Politica

Il partito dei magistrati attacca i gialloverdi «In crisi la democrazia»

L'affondo del numero due del Csm Ermini al congresso di Md. Anm e penalisti si accodano

V a bene che il pulpito era quello del congresso di Magistratura democratica, la corrente più di sinistra delle toghe, quella delle cosiddette toghe rosse, ma un affondo così dal vicepresidente del Consiglio Superiore della Magistratura non si era mai sentito: la fusione tra populismo e sovranismo mette in crisi lo stato di diritto e apre a politiche della chiusura e del rancore, sostenute dall'ideologia della volontà popolare. Parole pesanti quelle di David Ermini (Pd).

Un golpe politico dei magistrati? Sicuramente un discorso clamoroso quello pronunciato dal numero due del Csm, che avrà fatto fare un bel salto sulla sedia al capo dello Stato, Sergio Mattarella, che presiede l'organo di autogoverno dei giudici. Ermini sceglie queste parole per quello che suona come un attacco frontale al governo gialloverde: «Dopo la lunga crisi che ha sconvolto le economie occidentali e gli equilibri geopolitici, si è aperta un'era in qualche modo nuova, fondata sulla saldatura tra populismo e sovranismo, una fusione che, nel momento in cui si fa potere di governo, opera un salto di scala quantitativo e qualitativo nella messa in crisi dei capisaldi della democrazia costituzionale e dello stato di diritto, alimentando politiche del rancore e della chiusura e agitando l'ideologia moralistica della volontà popolare». Il nome di Salvini non compare, ma è chiaro che si parla di lui se l'argomento è il rischio di delegittimazione dei giudici a favore del giudizio popolare. Il numero due del Csm mette in guardia contro il pericolo, «che si annida nelle pulsioni populiste», di alimentare la sfiducia nei confronti dei magistrati, intaccandone la credibilità. Ermini spiega che una delle caratteristiche del populismo è «scardinare le regole» e questo «mette in crisi separazione dei poteri, indipendenza della magistratura e delle autorità di controllo, sistema di pesi e contrappesi, con il rischio di trascinare il processo democratico verso l'abisso della dittatura della maggioranza». Non serve citare l'attualità, inerpicarsi in sentieri scivolosi come quelli dei dubbi sulla legittima difesa e sul decreto sicurezza. Le parole del vicepresidente del Csm sono fin troppo eloquenti lì dove accennano al «passaggio traumatico da un passato di espansione dei diritti fondamentali e individuali, all'incognita di un presente giuridicamente regressivo, declinante verso il giustizialismo e povero di tutele».

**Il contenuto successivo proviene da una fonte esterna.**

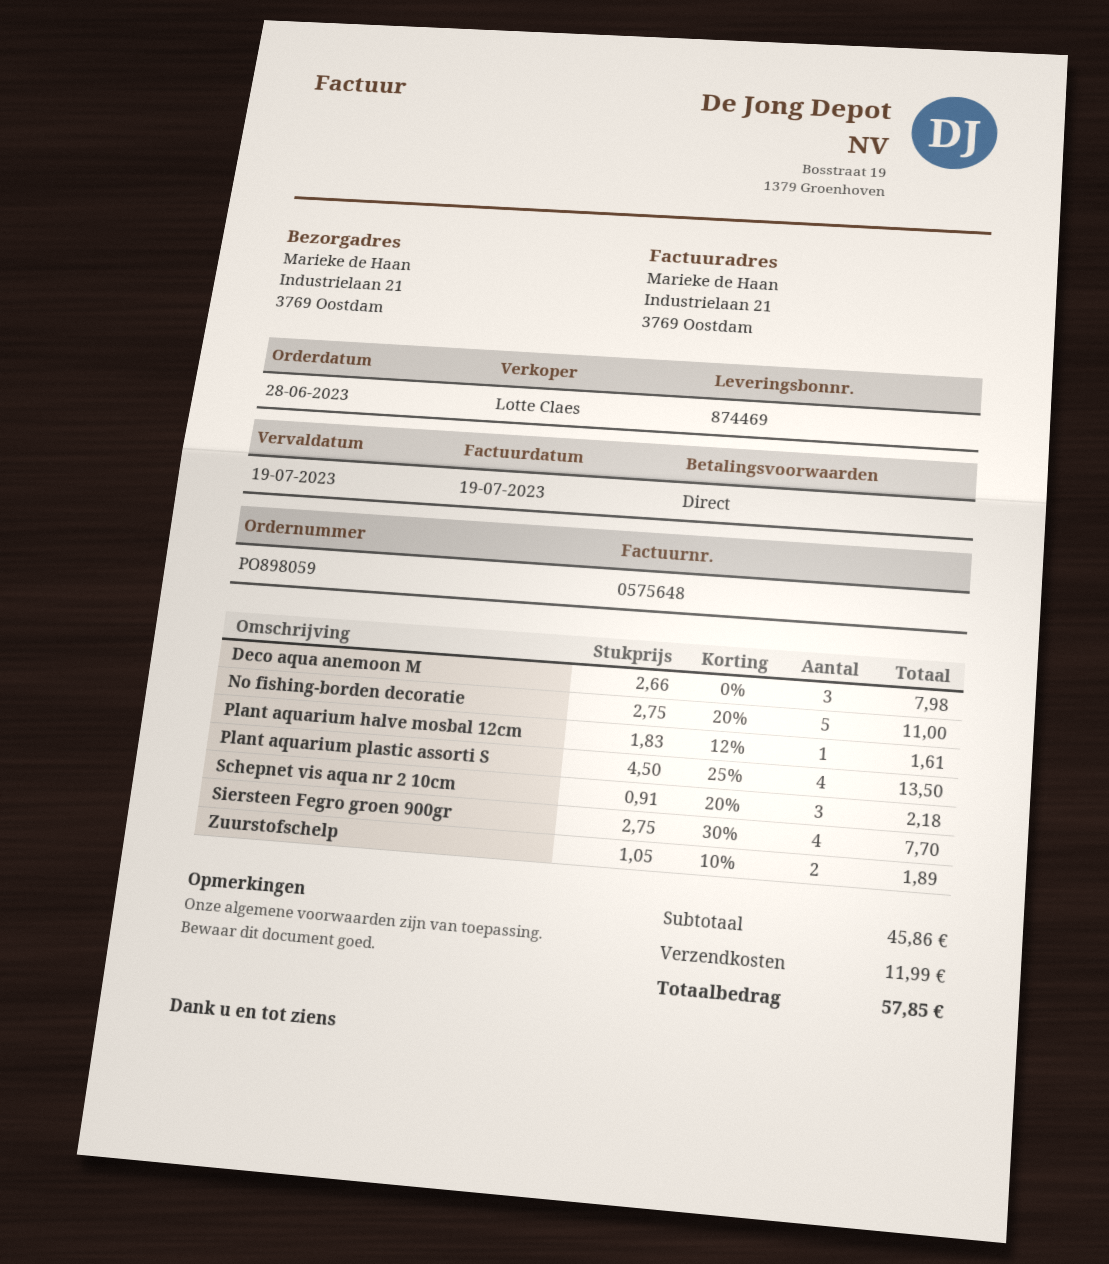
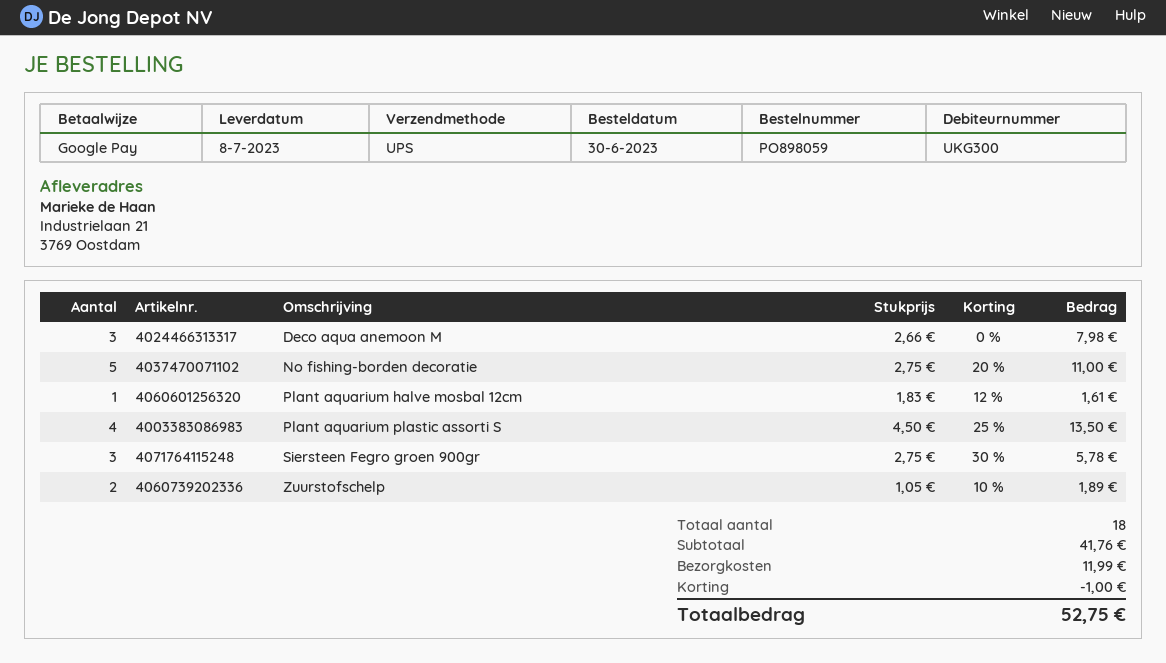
order date: 2023-06-28 -> 2023-06-30
Schepnet vis aqua nr 2 10cm: 3 x 0.91 - 20% = 2.18 -> none
Siersteen Fegro groen 900gr: 4 x 2.75 - 30% = 7.70 -> 3 x 2.75 - 30% = 5.78
subtotal: 45.86 -> 41.76
discount: none -> 1.00
total: 57.85 -> 52.75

Per difendere l'autonomia della giurisdizione e l'indipendenza da qualsiasi forma di pressione, Ermini si appella a tutti gli operatori del diritto: magistrati, avvocati, accademici. L'Anm raccoglie l'assist: «L'idea di un pubblico ministero sottoposto all'esecutivo è un rischio che non possiamo e non vogliamo correre», dice il presidente dell'Associazione nazionale magistrati, Francesco Minisci, riferendosi all'ipotesi di una legge sulla separazione delle carriere e respingendo poi l'idea che l'azione della magistratura possa essere in qualche modo rivolta a danneggiare o a favorire una parte politica.

Anche gli avvocati si scagliano contro il populismo. Ma Gian Domenico Caiazza, presidente dell'Unione delle Camere Penali, denuncia un fatto nuovo: «Il valore del populismo penale viene rivendicato come obiettivo politico».

Il timore è di «assecondare le paure e scaricarle sulla legislazione e sul processo».